All of the entries, apart from their pictures, are to be copied verbatim.

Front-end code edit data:
= Beginning of Section =
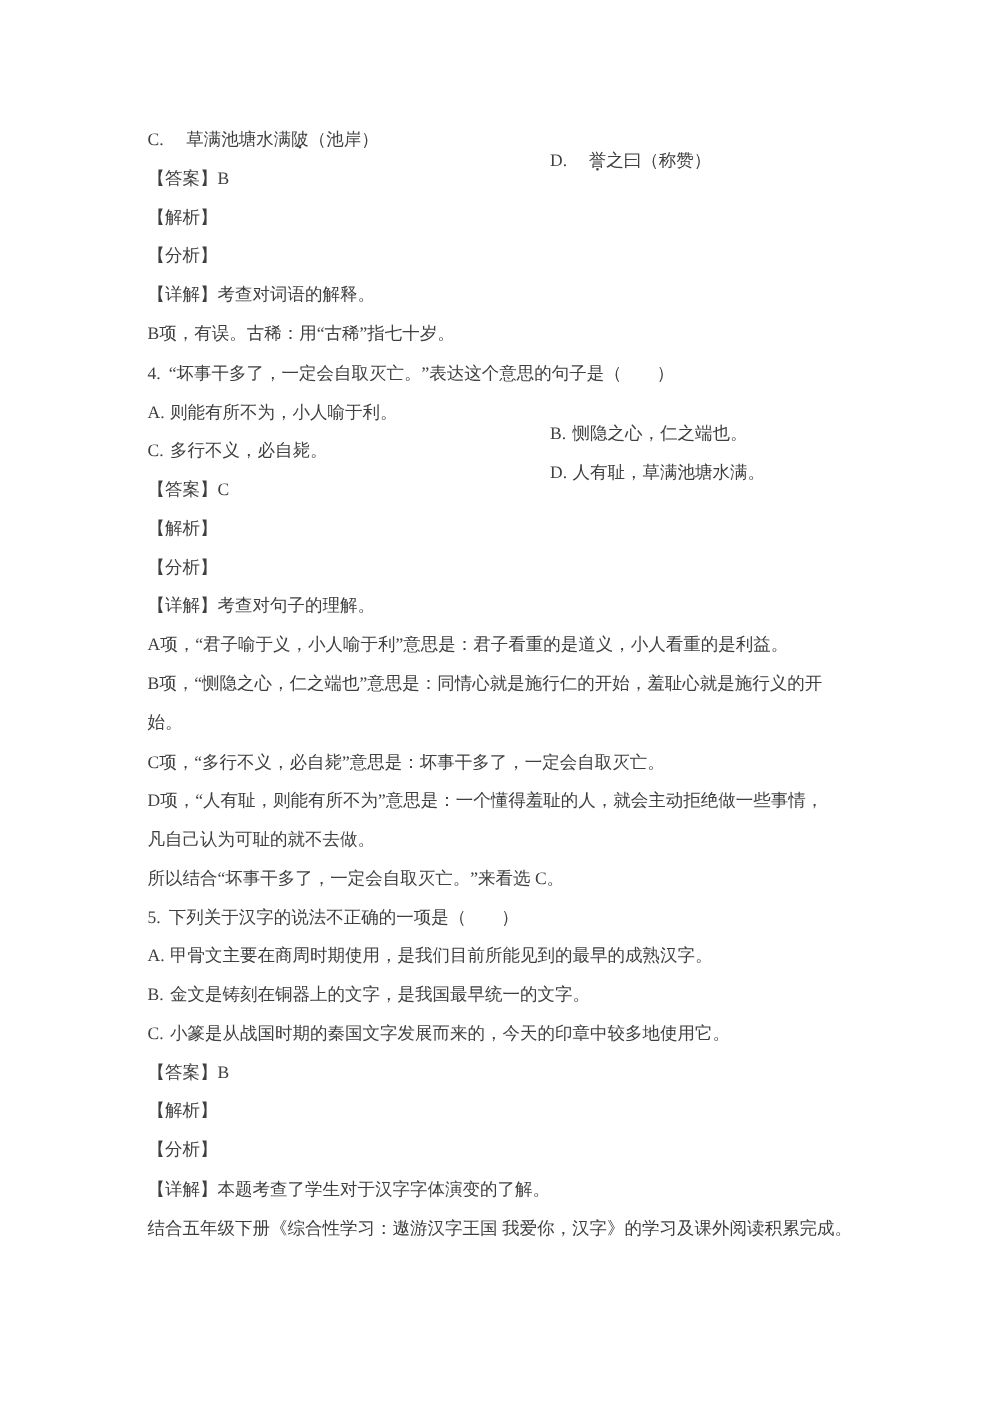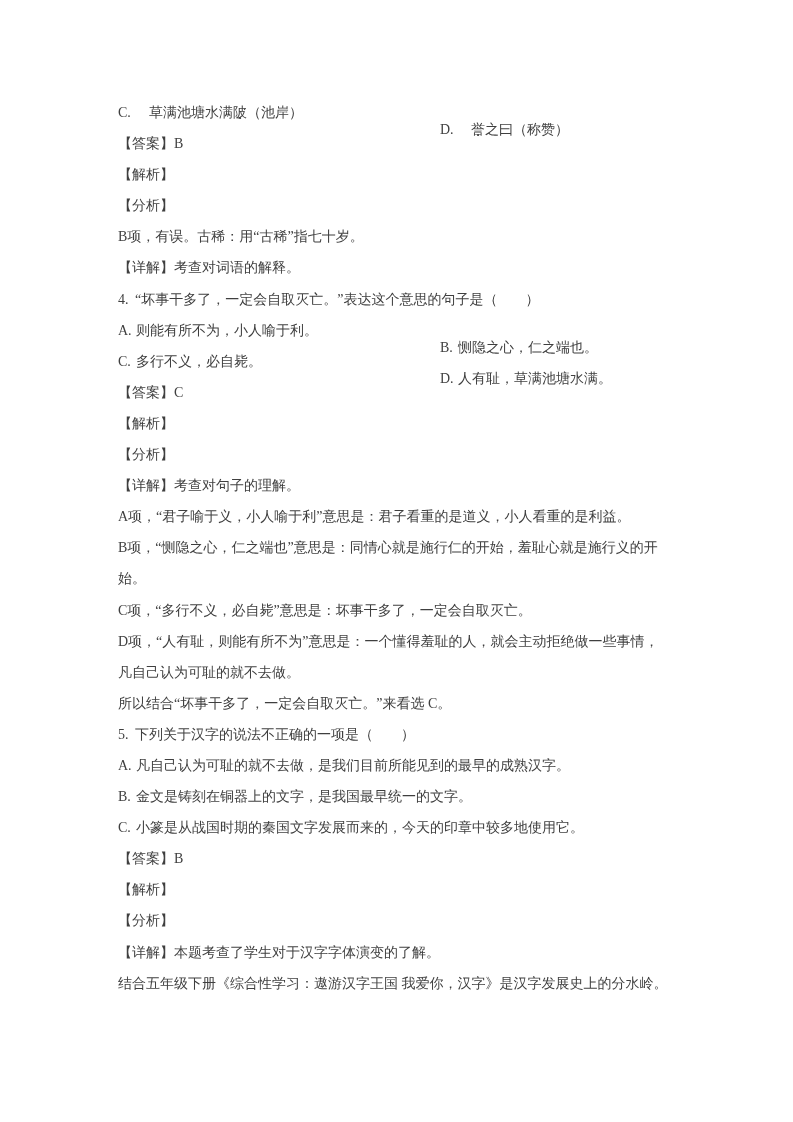--- a/index.html
+++ b/index.html
@@ -75,8 +75,8 @@
     <div class="line">【答案】B</div>
     <div class="line">【解析】</div>
     <div class="line">【分析】</div>
+    <div class="line">【详解】考查对词语的解释。</div>
     <div class="line">B项，有误。古稀：用“古稀”指七十岁。</div>
-    <div class="line">【详解】考查对词语的解释。</div>
 
     <div class="line">
       <span class="qnum">4.</span><span>“坏事干多了，一定会自取灭亡。”表达这个意思的句子是（　　）</span>

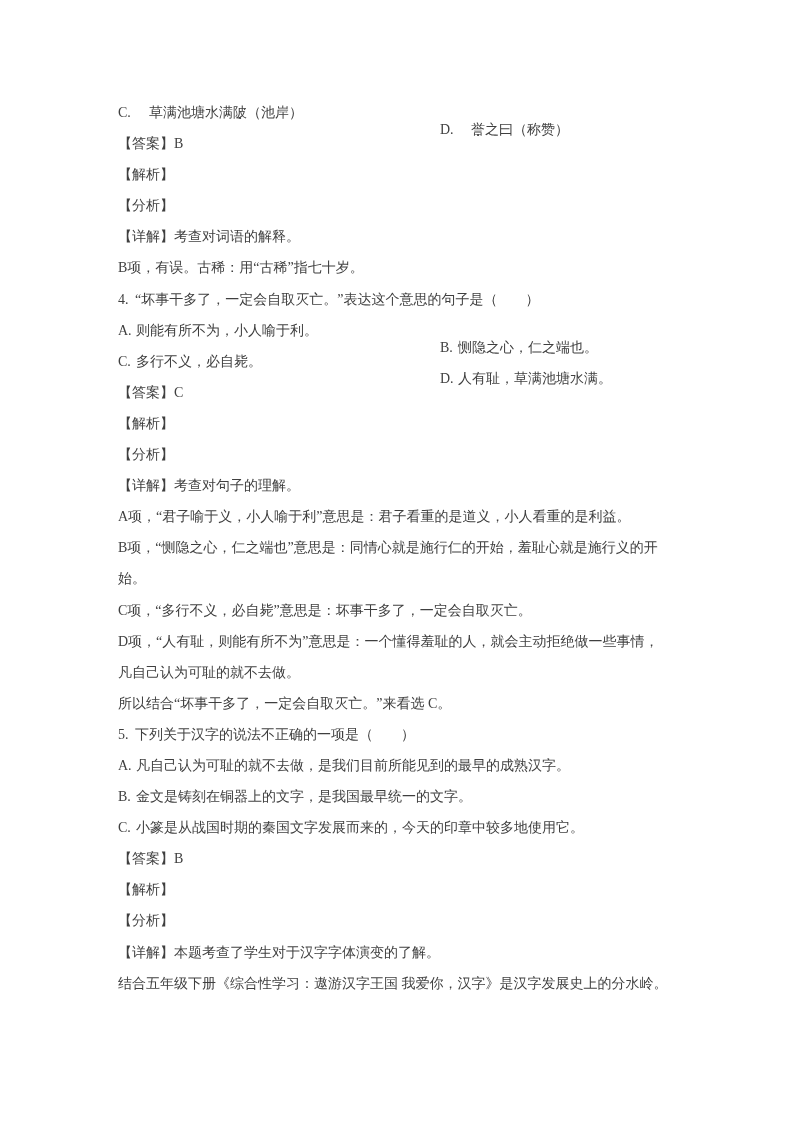--- a/index.html
+++ b/index.html
@@ -109,7 +109,7 @@
     </div>
 
     <div class="line">
-      <span class="optlabel">A.</span><span>凡自己认为可耻的就不去做，是我们目前所能见到的最早的成熟汉字。</span>
+      <span class="optlabel">A.</span><span>甲骨文主要在商周时期使用，是我们目前所能见到的最早的成熟汉字。</span>
     </div>
     <div class="line">
       <span class="optlabel">B.</span><span>金文是铸刻在铜器上的文字，是我国最早统一的文字。</span>

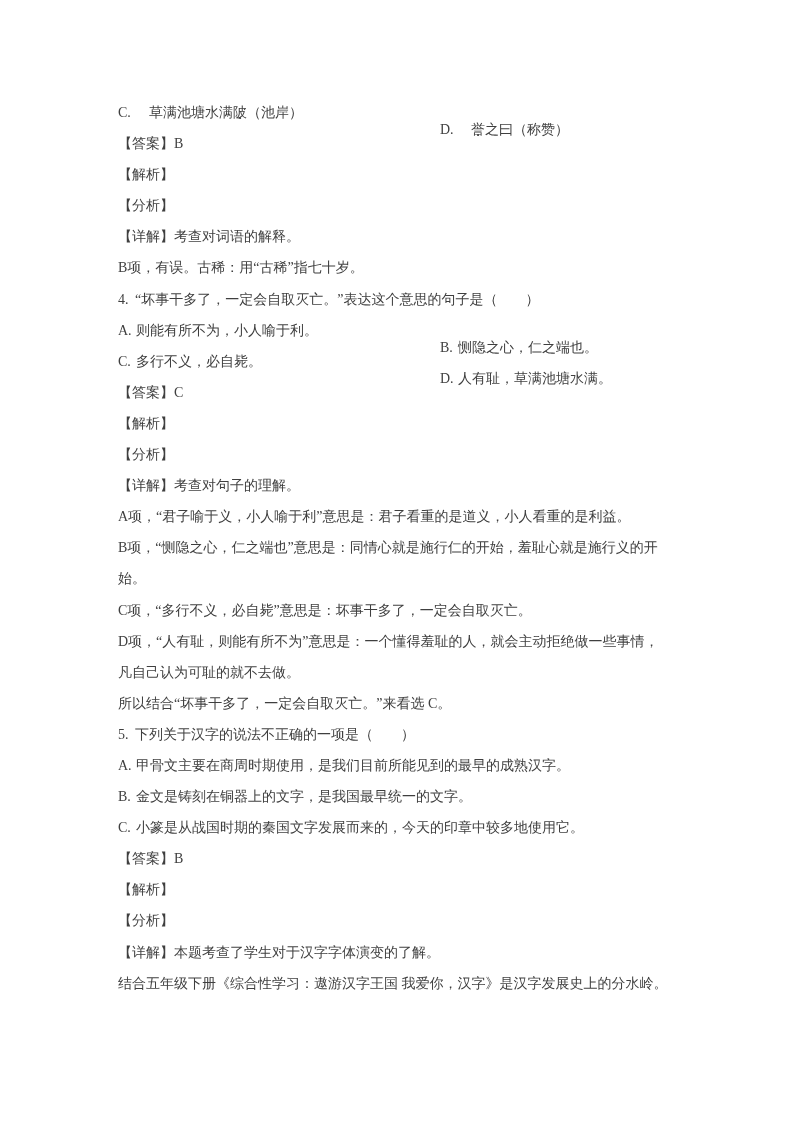--- a/index.html
+++ b/index.html
@@ -123,7 +123,7 @@
     <div class="line">【分析】</div>
 
     <div class="line">【详解】本题考查了学生对于汉字字体演变的了解。</div>
-    <div class="line">结合五年级下册《综合性学习：遨游汉字王国 我爱你，汉字》是汉字发展史上的分水岭。</div>
+    <div class="line">结合五年级下册《综合性学习：遨游汉字王国 我爱你，汉字》的学习及课外阅读积累完成。</div>
 
   </div>
 </div>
= End of Section =
- Written solution
--- a/index.html
+++ b/index.html
@@ -75,8 +75,8 @@
     <div class="line">【答案】B</div>
     <div class="line">【解析】</div>
     <div class="line">【分析】</div>
+    <div class="line">【详解】考查对词语的解释。</div>
     <div class="line">B项，有误。古稀：用“古稀”指七十岁。</div>
-    <div class="line">【详解】考查对词语的解释。</div>
 
     <div class="line">
       <span class="qnum">4.</span><span>“坏事干多了，一定会自取灭亡。”表达这个意思的句子是（　　）</span>

--- a/index.html
+++ b/index.html
@@ -109,7 +109,7 @@
     </div>
 
     <div class="line">
-      <span class="optlabel">A.</span><span>凡自己认为可耻的就不去做，是我们目前所能见到的最早的成熟汉字。</span>
+      <span class="optlabel">A.</span><span>甲骨文主要在商周时期使用，是我们目前所能见到的最早的成熟汉字。</span>
     </div>
     <div class="line">
       <span class="optlabel">B.</span><span>金文是铸刻在铜器上的文字，是我国最早统一的文字。</span>

--- a/index.html
+++ b/index.html
@@ -123,7 +123,7 @@
     <div class="line">【分析】</div>
 
     <div class="line">【详解】本题考查了学生对于汉字字体演变的了解。</div>
-    <div class="line">结合五年级下册《综合性学习：遨游汉字王国 我爱你，汉字》是汉字发展史上的分水岭。</div>
+    <div class="line">结合五年级下册《综合性学习：遨游汉字王国 我爱你，汉字》的学习及课外阅读积累完成。</div>
 
   </div>
 </div>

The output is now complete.